The American Gaming Association on Thursday crossed a symbolic threshold in its campaign against federal prediction market platforms, announcing a $1 billion estimate of tax revenue lost to Kalshi, Polymarket, and similar venues operating under Commodity Futures Trading Commission oversight.

AGA President Bill Miller went on CNBC to warn that states and tribes were losing money that would otherwise fund community programs. The timing coincided with a spike in prediction market activity: monthly trading volume reached more than $20 billion by early 2026, up from $1.2 billion in early 2025.

Kalshi immediately rejected the figure. “This is fake math from casinos,” the platform said in a statement. The Coalition for Prediction Markets added that the AGA’s underlying sources for the $1 billion estimate could not be located.
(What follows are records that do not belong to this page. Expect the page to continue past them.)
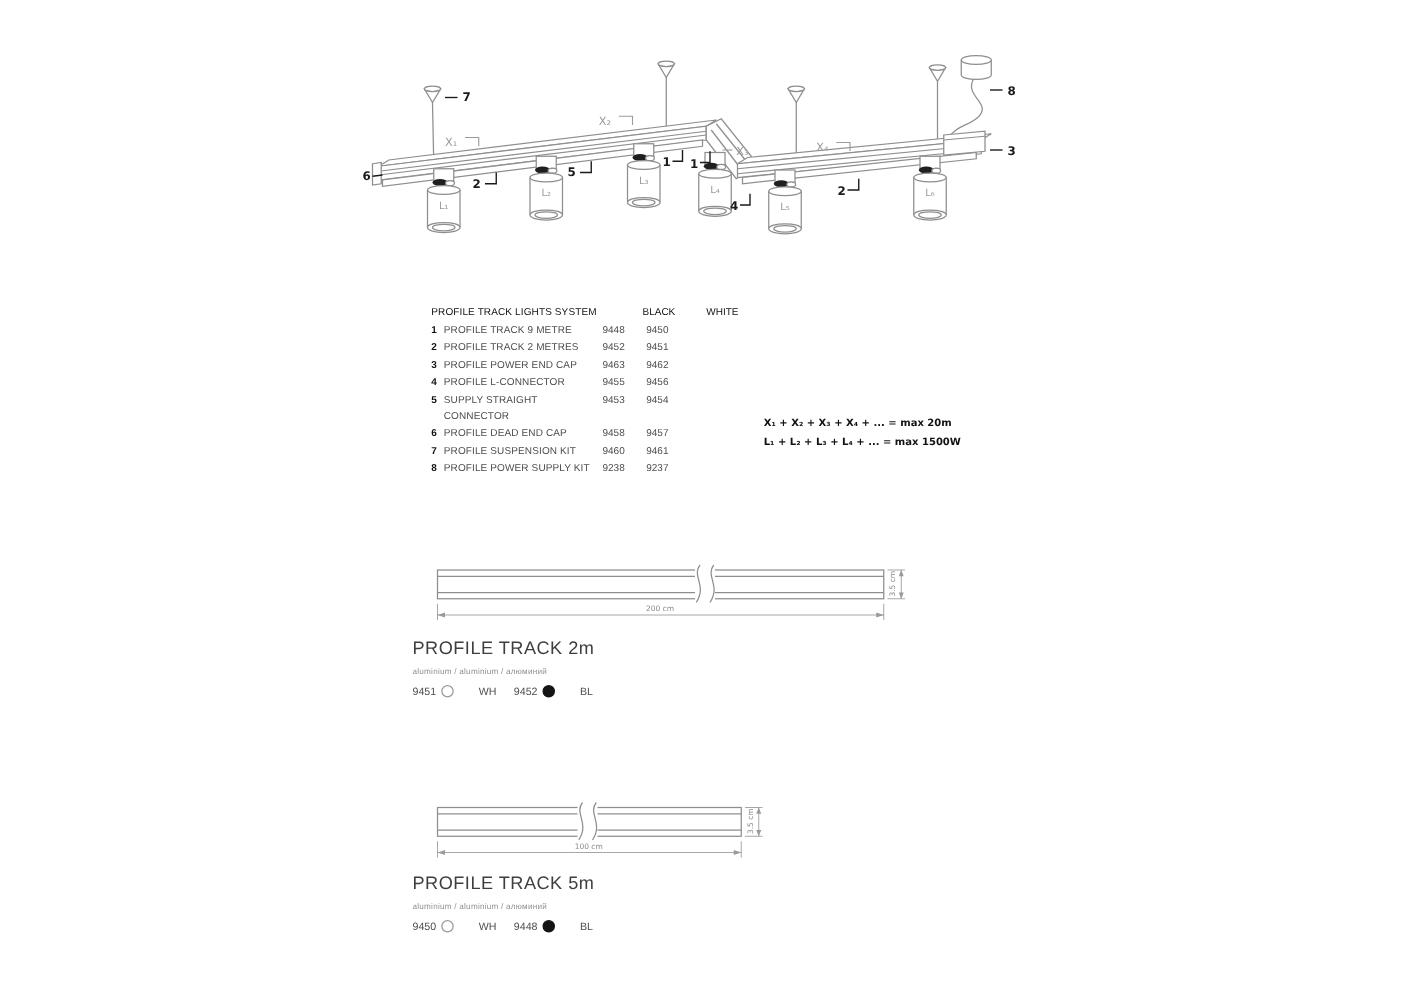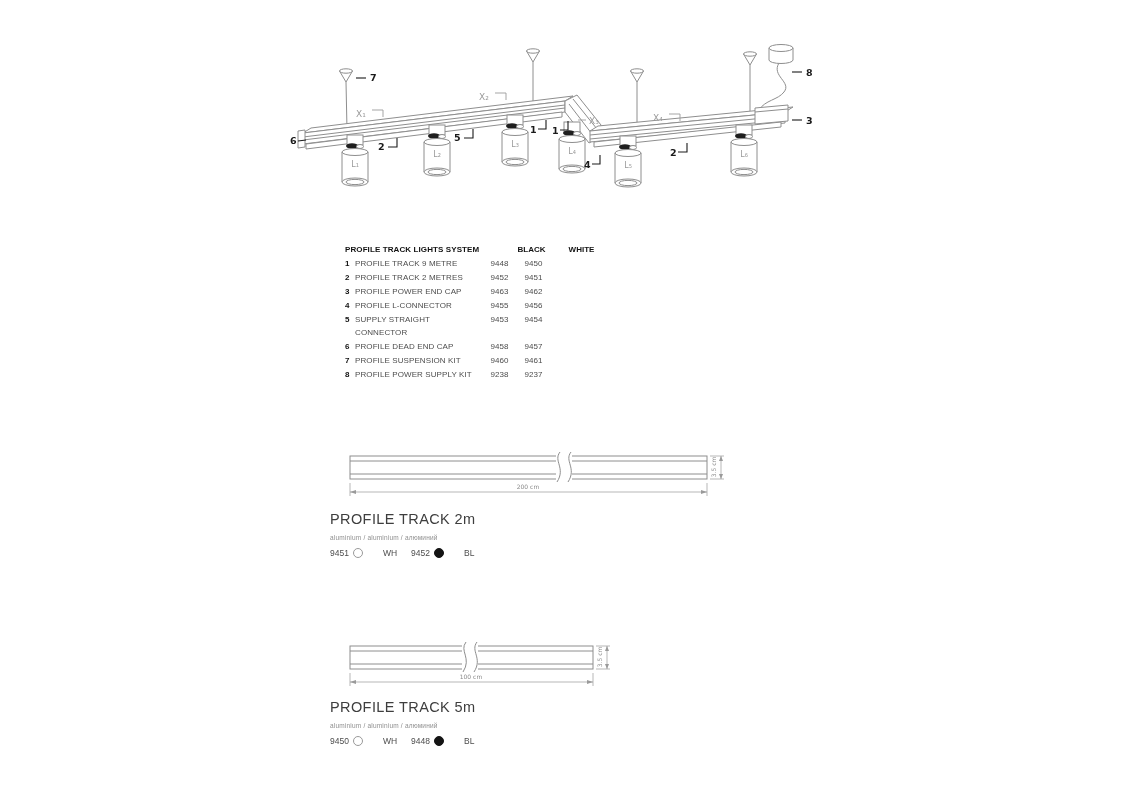--- a/index.html
+++ b/index.html
@@ -21,24 +21,24 @@
   .lbl { font-size:8px; fill:#9b9b9b; }
 
   
   .dim-line { stroke:#9a9a9a; stroke-width:0.7; fill:none; }
   .dim-text { font-size:6px; fill:#8a8a8a; }
   .arrow { fill:#9a9a9a; stroke:none; }
 
   
   .parts-table { position:absolute; left:345px; top:243px; width:205px; font-size:8px; color:#4d4d4d; }
   .t-row { display:grid; grid-template-columns:10px 127px 35px 33px; line-height:13.9px; align-items:baseline; }
-  .t-head { font-weight:bold; color:#121212;gap:16px; }
+  .t-head { font-weight:normal; color:#121212;gap:16px; }
   .t-head .t-title { grid-column:1 / 3; letter-spacing:0.1px; }
   .t-num { font-weight:bold; color:#121212; }
-  .t-code { text-align:center; }
+  .t-code { text-align:left; }
   .t-name { letter-spacing:0.1px; }
 
   
   .formulas { position:absolute; left:611px; top:334px; font-family:"DejaVu Sans",sans-serif;
               font-size:8px; font-weight:bold; color:#121212; }
   .formulas div { margin-bottom:6px; }
 
   
   .product { position:absolute; left:330px; }
   .product-2m { top:511px; }
@@ -290,20 +290,24 @@
         <span class="t-code">9461</span>
     </div>
     <div class="t-row">
       <span class="t-num">8</span>
         <span class="t-name">PROFILE POWER SUPPLY KIT</span>
         <span class="t-code">9238</span>
         <span class="t-code">9237</span>
     </div>
   </div>
 
+  <div class="formulas">
+    <div>X₁ + X₂ + X₃ + X₄ + ... = max 20m</div>
+    <div>L₁ + L₂ + L₃ + L₄ + ... = max 1500W</div>
+  </div>
 
   <svg style="left:340px;top:446px;" width="400" height="58" viewBox="340 446 400 58">
     <rect class="wf" x="350" y="456" width="357" height="23"></rect>
     <line class="s" x1="350" y1="461" x2="707" y2="461"></line>
     <line class="s" x1="350" y1="474" x2="707" y2="474"></line>
     <rect x="556" y="454" width="16" height="27" fill="#ffffff" stroke="none"></rect>
     <path class="s" d="M560,452 C553,461 566,468 557,482"></path>
     <path class="s" d="M571,452 C564,461 577,468 568,482"></path>
 
     <g>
The dispute reflects a widening fracture in the gambling industry. DraftKings and FanDuel resigned from the AGA in November, followed by Fanatics in December, all three drawn by federal regulation that allows them to reach customers in states where traditional sportsbooks face restrictions or bans. Licensed sportsbooks operate under state oversight including complaint processes, responsible-gaming safeguards, and monitoring for match-fixing or insider activity. Prediction market platforms, by contrast, operate in all fifty states under CFTC authority and are not subject to the same licensing and tax regimes.

State officials have spent more than a year arguing that prediction market contracts on sports outcomes are gambling and should be taxed accordingly. New York’s online sports betting tax rate is 51 percent and generated $1.3 billion in revenue for the state in 2025. Prediction markets currently pay no comparable levy.

The regulatory conflict has reached Congress and the White House. Senators John Curtis and Adam Schiff introduced the Prediction Markets Are Gambling Act in March, which would bar CFTC-registered venues from listing contracts resembling sports bets or casino games. Forty-one attorneys general urged the CFTC to retreat from what they described as regulatory overreach. Minnesota became the first state to pass an outright ban on prediction markets under a bill signed by Governor Tim Walz; that ban is set to take effect on August 1.

President Trump posted on Truth Social that it was “critically important” for the CFTC to keep exclusive authority over prediction markets. That stance aligns with federal regulation but contrasts with his son Donald Trump Jr.’s paid advisory role at Kalshi and investment in Polymarket, which has secured a $2 billion investment from Intercontinental Exchange and holds an $8 billion valuation.

Court rulings in prediction market cases have been split, though the CFTC has sided with platforms in every new case brought before regulators. Fifteen states have introduced legislation to restrict prediction markets since the platforms began expanding their user bases and trading volumes.